# Japan stealth jet prototype set to fly whenever



## HavokFour (8 Mar 2011)

*Japan stealth jet prototype set to fly in 2014 eventually*​
Read more...



> TOKYO – Japan is looking to join the United States, China and Russia with a stealth fighter that senior Japanese air force officials say can be ready for a prototype test flight in just three years, significantly upping the ante in the intensifying battle for air superiority in the Pacific.
> 
> The prototype will likely be able to fly in 2014, Lt. Gen. Hideyuki Yoshioka, director of air systems development at Japan's Ministry of Defense, said in an interview with The Associated Press.
> 
> ...



_title changed to reflect current events_


----------



## HavokFour (8 Mar 2011)

Mitsubishi ATD-X


----------



## Veiledal (8 Mar 2011)

are we sure those aren't just screen shots from top gun


----------



## opp550 (9 Mar 2011)

Why build stealth fighters when you already have mechs, ninjas and Godzilla?


----------



## CougarKing (16 Aug 2014)

At least one source says the test flight date will be in January 2015. Let's wait and see how this turns out...



> Defense News
> 
> *When Will Japan's Prototype Fighter Fly?*
> Aug. 16, 2014 - 10:55AM   |  By AARON MEHTA and AGENCE FRANCE-PRESSE
> ...



Meanwhile...

*Japanese MoD denies reports of 2015 first flight for ATD-X prototype* 

[IHS Janes] - 12 August 2014




Officials have refused to confirm when the ATD-X is scheduled to take its maiden flight. Source: TRDI

<snipped>


> The Japanese Ministry of Defense (MoD)'s Technical Research and Development Institute (TRDI) and Mitsubishi Heavy Industries (MHI) have both dismissed news reports that the Advanced Technology Demonstrator-X (ATD-X) fighter prototype will make its maiden flight in January 2015.

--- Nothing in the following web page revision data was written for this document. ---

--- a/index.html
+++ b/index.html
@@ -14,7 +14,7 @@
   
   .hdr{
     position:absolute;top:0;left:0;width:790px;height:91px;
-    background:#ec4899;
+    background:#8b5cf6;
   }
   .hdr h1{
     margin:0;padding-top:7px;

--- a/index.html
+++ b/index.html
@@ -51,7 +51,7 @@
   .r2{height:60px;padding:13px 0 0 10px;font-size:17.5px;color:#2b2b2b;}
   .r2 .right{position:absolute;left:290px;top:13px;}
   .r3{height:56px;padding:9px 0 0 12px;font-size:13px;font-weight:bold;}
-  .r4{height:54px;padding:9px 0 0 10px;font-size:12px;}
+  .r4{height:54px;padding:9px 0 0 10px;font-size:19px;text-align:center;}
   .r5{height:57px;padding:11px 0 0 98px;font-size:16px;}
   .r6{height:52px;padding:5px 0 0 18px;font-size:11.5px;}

The ATD-X fighter is being built by Mitsubishi Heavy Industries (MHI) in co-operation with the Japanese Ministry of Defense's Technical Research and Development Institute (TRDI). (TRDI)

<snipped>


> The ATD-X, also known as 'Shinshin' meaning 'Spirit of the heart', is being built by MHI's plant at Komaki Minami in Nagoya. It has been designed to be a stealthy air-superiority fighter with enhanced manoeuvrability. The MoD will use it to research advanced technologies and system integration, after which it plans to produce a 'sixth-generation' fighter encompassing i3 (informed, intelligent and instantaneous) concepts and counter-stealth capabilities.
> 
> Meanwhile, the TRDI on 12 August released four photographs of the ATD-X taken on 8 May. In the images, some parts of the landing gear and exhaust slots have been blurred.

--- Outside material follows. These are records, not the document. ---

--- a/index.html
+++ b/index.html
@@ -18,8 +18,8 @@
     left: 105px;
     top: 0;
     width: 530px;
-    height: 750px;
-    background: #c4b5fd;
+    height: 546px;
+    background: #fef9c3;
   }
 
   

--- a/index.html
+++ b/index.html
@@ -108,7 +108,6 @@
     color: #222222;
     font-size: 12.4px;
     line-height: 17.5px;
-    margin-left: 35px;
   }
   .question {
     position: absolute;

The ATD-X prototype will be used to assess whether to move ahead with an indigenous 'sixth-generation' fighter to replace the Mitsubishi F-2. (TRDI)
-




The prototype is being built at MHI's Komaki Minami plant in Nagoya. (TRDI)


----------



## George Wallace (16 Aug 2014)

001

Deja vu of the Avro Arrow roll-outs.


----------



## Oldgateboatdriver (17 Aug 2014)

Looks like an updated and stealthier version of Mitsubishi's F-15 model.

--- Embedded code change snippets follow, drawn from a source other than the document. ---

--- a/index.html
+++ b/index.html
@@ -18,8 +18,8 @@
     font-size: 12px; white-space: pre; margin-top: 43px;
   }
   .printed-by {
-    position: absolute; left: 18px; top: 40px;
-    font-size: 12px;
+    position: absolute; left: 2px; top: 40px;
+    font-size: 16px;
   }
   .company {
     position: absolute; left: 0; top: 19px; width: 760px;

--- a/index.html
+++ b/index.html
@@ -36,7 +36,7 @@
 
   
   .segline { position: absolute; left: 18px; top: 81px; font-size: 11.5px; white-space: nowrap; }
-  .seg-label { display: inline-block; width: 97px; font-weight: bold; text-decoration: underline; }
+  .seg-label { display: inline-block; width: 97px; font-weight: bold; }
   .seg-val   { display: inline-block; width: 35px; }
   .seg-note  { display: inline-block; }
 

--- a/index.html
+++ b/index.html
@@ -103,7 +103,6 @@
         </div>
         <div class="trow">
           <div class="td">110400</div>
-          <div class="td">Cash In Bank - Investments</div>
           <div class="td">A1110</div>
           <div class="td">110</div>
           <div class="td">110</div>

Accounting for the engines, I don't see any room for internally carried "bullets". That would cut down on stealth by itself, would it not?


----------



## CougarKing (11 Jan 2015)

Perhaps the title of this thread should be changed since the prototype still hasn't flown yet?

Janes



> *Japan's ATD-X first flight delayed by software glitch*
> 
> IHS Jane's 360 | 8 January 2015
> 
> ...


----------



## Colin Parkinson (12 Jan 2015)

funny how the forward landing gear cover and opening/sensor on the top are fuzzed out.


----------



## CougarKing (9 Apr 2015)

First flight hopefully this summer?

National Interest



> *Watch Out, China: Japan Readies Test of New Stealth Fighter Jet*
> 
> Japan is preparing to test its first ever domestically built stealth fighter jet, Chinese and Taiwanese media are reporting.
> 
> ...


----------



## CougarKing (4 Jan 2016)

An update:

Anticipation grows for February:

Diplomat



> *Japan’s 5th Generation Stealth Fighter to Make Maiden Flight in Early 2016
> 
> According to Japan’s Defense Ministry, the maiden flight will be preceded by taxiing and ground trials.*
> L1001025
> ...


----------



## CougarKing (23 Feb 2016)

The ATD-X as the replacement for Japan's F-2/licensed home-built F16?

Defense Industry Daily



> *Lockheed & Mitsubishi’s F-2 Fighter may be replaced with ATD-X*
> Feb 12, 2016
> The F-2’s increased range is very useful to Japan, given their need to cover large land and maritime areas. Nevertheless, a combination of design decisions and meddling from Washington ensured that these fighters ended up costing almost as much as a twin-engine F-15J Eagle, without delivering the same performance. As a result, production ended early, and the 2011 tsunami made Japan’s fleet even smaller. The remaining fleet will continue to receive upgrades, in order to keep them combat capable for many years to come. ...
> 
> ...



Plus here's info on the progress on repairing tsunami-damaged F-2s on these links: US Air Force, Japan MOD


----------



## CougarKing (11 Mar 2016)

An update:

Diplomat



> *Japan’s New 5th Generation Stealth Fighter Jet Doing Well in Tests
> 
> The aircraft will have its first test-flight in a few weeks, according to Japanese officials.*
> 
> ...


----------



## CougarKing (22 Apr 2016)

Now that they've finally done it, the next question that needs to be asked is whether they will mass produce it as opposed to the F-35?

Aviationist



> *Japan’s X-2 “Shinshin” indigenous stealth jet makes first flight*
> Apr 22 2016 -
> By David Cenciotti
> The first Japanese stealth jet made its maiden flight.
> ...


----------